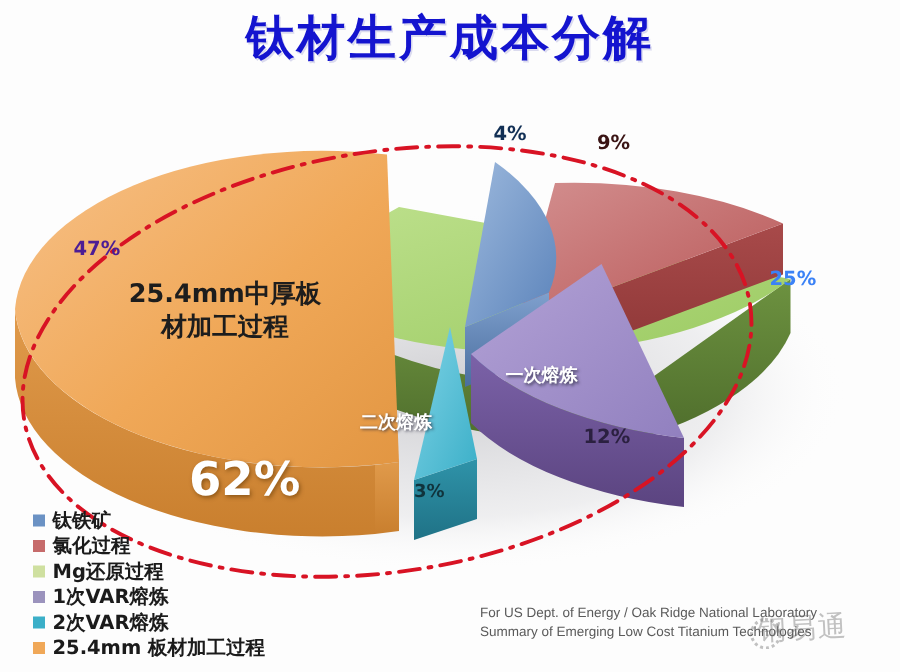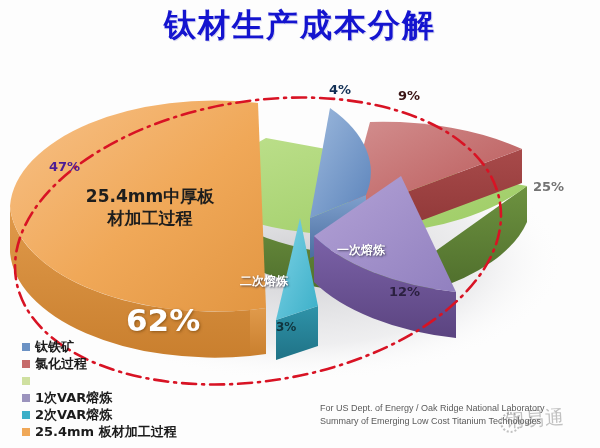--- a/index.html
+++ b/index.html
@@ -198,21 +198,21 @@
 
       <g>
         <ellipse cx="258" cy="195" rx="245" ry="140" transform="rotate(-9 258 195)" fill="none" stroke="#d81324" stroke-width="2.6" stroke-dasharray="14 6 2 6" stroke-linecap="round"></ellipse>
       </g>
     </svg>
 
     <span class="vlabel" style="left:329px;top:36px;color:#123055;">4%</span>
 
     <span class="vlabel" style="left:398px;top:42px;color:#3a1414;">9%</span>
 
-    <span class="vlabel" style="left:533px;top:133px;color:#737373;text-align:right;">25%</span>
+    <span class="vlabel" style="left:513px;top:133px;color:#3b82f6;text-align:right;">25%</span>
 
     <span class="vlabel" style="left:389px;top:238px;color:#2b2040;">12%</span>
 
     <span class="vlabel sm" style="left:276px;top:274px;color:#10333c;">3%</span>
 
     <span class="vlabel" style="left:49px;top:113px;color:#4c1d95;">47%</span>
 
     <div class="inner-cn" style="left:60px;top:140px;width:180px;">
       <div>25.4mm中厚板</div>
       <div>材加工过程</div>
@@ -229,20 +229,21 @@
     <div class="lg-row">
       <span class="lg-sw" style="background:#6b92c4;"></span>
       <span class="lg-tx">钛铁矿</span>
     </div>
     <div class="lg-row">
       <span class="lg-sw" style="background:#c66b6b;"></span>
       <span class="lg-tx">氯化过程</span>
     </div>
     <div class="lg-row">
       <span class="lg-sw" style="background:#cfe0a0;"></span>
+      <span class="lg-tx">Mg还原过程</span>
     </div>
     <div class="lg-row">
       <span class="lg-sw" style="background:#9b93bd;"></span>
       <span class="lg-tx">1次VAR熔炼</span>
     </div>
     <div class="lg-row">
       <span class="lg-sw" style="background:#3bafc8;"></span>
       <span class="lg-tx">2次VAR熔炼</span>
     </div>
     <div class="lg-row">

^^^^

§ **What you have to do**: Set down the entries above word for word, but drop any image.

§ **Solution to this problem**:
--- a/index.html
+++ b/index.html
@@ -198,21 +198,21 @@
 
       <g>
         <ellipse cx="258" cy="195" rx="245" ry="140" transform="rotate(-9 258 195)" fill="none" stroke="#d81324" stroke-width="2.6" stroke-dasharray="14 6 2 6" stroke-linecap="round"></ellipse>
       </g>
     </svg>
 
     <span class="vlabel" style="left:329px;top:36px;color:#123055;">4%</span>
 
     <span class="vlabel" style="left:398px;top:42px;color:#3a1414;">9%</span>
 
-    <span class="vlabel" style="left:533px;top:133px;color:#737373;text-align:right;">25%</span>
+    <span class="vlabel" style="left:513px;top:133px;color:#3b82f6;text-align:right;">25%</span>
 
     <span class="vlabel" style="left:389px;top:238px;color:#2b2040;">12%</span>
 
     <span class="vlabel sm" style="left:276px;top:274px;color:#10333c;">3%</span>
 
     <span class="vlabel" style="left:49px;top:113px;color:#4c1d95;">47%</span>
 
     <div class="inner-cn" style="left:60px;top:140px;width:180px;">
       <div>25.4mm中厚板</div>
       <div>材加工过程</div>
@@ -229,20 +229,21 @@
     <div class="lg-row">
       <span class="lg-sw" style="background:#6b92c4;"></span>
       <span class="lg-tx">钛铁矿</span>
     </div>
     <div class="lg-row">
       <span class="lg-sw" style="background:#c66b6b;"></span>
       <span class="lg-tx">氯化过程</span>
     </div>
     <div class="lg-row">
       <span class="lg-sw" style="background:#cfe0a0;"></span>
+      <span class="lg-tx">Mg还原过程</span>
     </div>
     <div class="lg-row">
       <span class="lg-sw" style="background:#9b93bd;"></span>
       <span class="lg-tx">1次VAR熔炼</span>
     </div>
     <div class="lg-row">
       <span class="lg-sw" style="background:#3bafc8;"></span>
       <span class="lg-tx">2次VAR熔炼</span>
     </div>
     <div class="lg-row">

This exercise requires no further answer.